Survivors of acute respiratory distress syndrome (ARDS) manifest pulmonary and neurological sequelae, as
clearly documented during the COVID-19 pandemic. The goal of this project is to ameliorate both pulmonary and
brain neuronal injury in ARDS and mitigate against long-term complications. Using a mouse model of hyperoxic
lung injury, we recently discovered that hyperoxia leads to a surprisingly profound depletion of pulmonary B cells,
with regulatory and memory B cell subsets being particularly vulnerable. B cell depletion has also been reported
in patients with ARDS. We aim to modulate inflammatory responses in ARDS by administering B cells that would
ameliorate this deficit and restore immune regulation. We now show that systemic administration of naïve B cells
has significant anti-inflammatory and tissue-protective effects in hyperoxic lung injury and that a fraction of these
B cells traffic to the lungs.
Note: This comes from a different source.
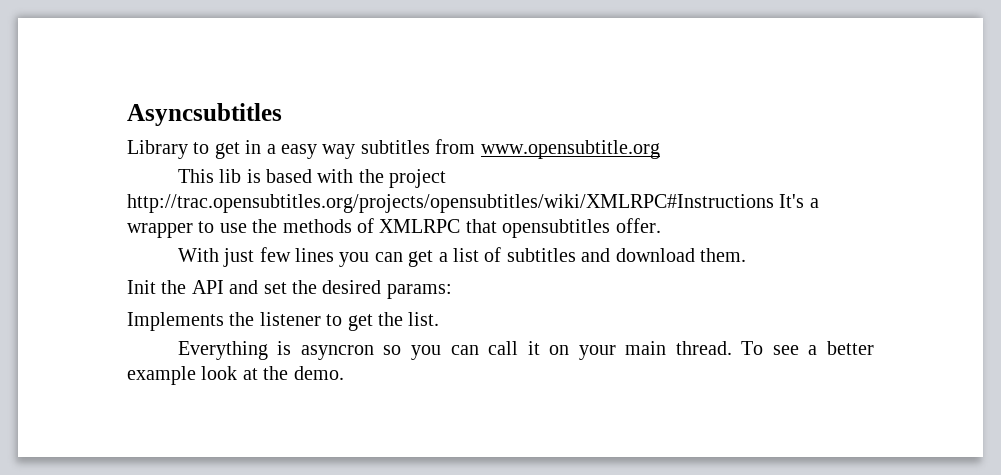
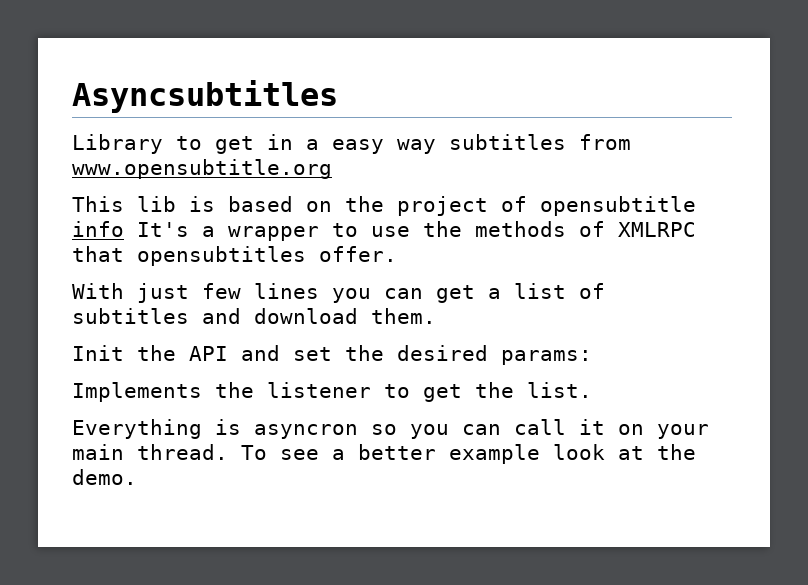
- This lib is based with the project http://trac.opensubtitles.org/projects/opensubtitles/wiki/XMLRPC#Instructions It's a wrapper to use the methods of XMLRPC that opensubtitles offer.
+ This lib is based on the project of opensubtitle info It's a wrapper to use the methods of XMLRPC that opensubtitles offer.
Our central hypothesis is that adoptively transferred naïve B cells provide multiorgan
protection in hyperoxia-associated ARDS; we propose that this is achieved by trafficking to the sites of tissue
injury to restore immune regulation and suppress inflammatory responses in IL-10 and/or adenosine-dependent
manner. In Aim 1, we will study the efficiency of B cell homing to the lungs and brain and characterize the
phenotype(s) of B cells that home in these inflamed sites. In Aim 2, we will identify the immunomodulatory effects
of adoptively transferred B cells in the lungs and brain and study their dependence on B cell-derived non-Ig
factors including IL-10 and adenosine. In Aim 3, we will determine the effects of syngeneic and allogeneic B cell
therapy on long-term pulmonary and neurologic outcomes. Understanding long-term outcomes after allogeneic
B cell therapy will be critical for future translation of this therapy into clinical practice. The results of these
proposed experimental studies will direct our further research into B cell therapy for ARDS. Our studies may
have substantive translational impacts, in identifying novel therapeutic targets for treating patients with this highly
significant and increasingly common clinical problem.

## Key facts

- **NIH application ID:** 11175768
- **Project number:** 1R56HL175336-01
- **Recipient organization:** MASSACHUSETTS GENERAL HOSPITAL
- **Principal Investigator:** Dusan Hanidziar
- **Activity code:** R56 (R01, R21, SBIR, etc.)
- **Funding institute:** NIH
- **Fiscal year:** 2024
- **Award amount:** $610,236
- **Award type:** 1
- **Project period:** 2024-09-17 → 2026-08-31

## Primary source

NIH RePORTER: https://reporter.nih.gov/project-details/11175768

## Citation

> US National Institutes of Health, RePORTER application 11175768, B cells for treatment of ARDS (1R56HL175336-01). Retrieved via AI Analytics 2026-05-24 from https://api.ai-analytics.org/grant/nih/11175768. Licensed CC0.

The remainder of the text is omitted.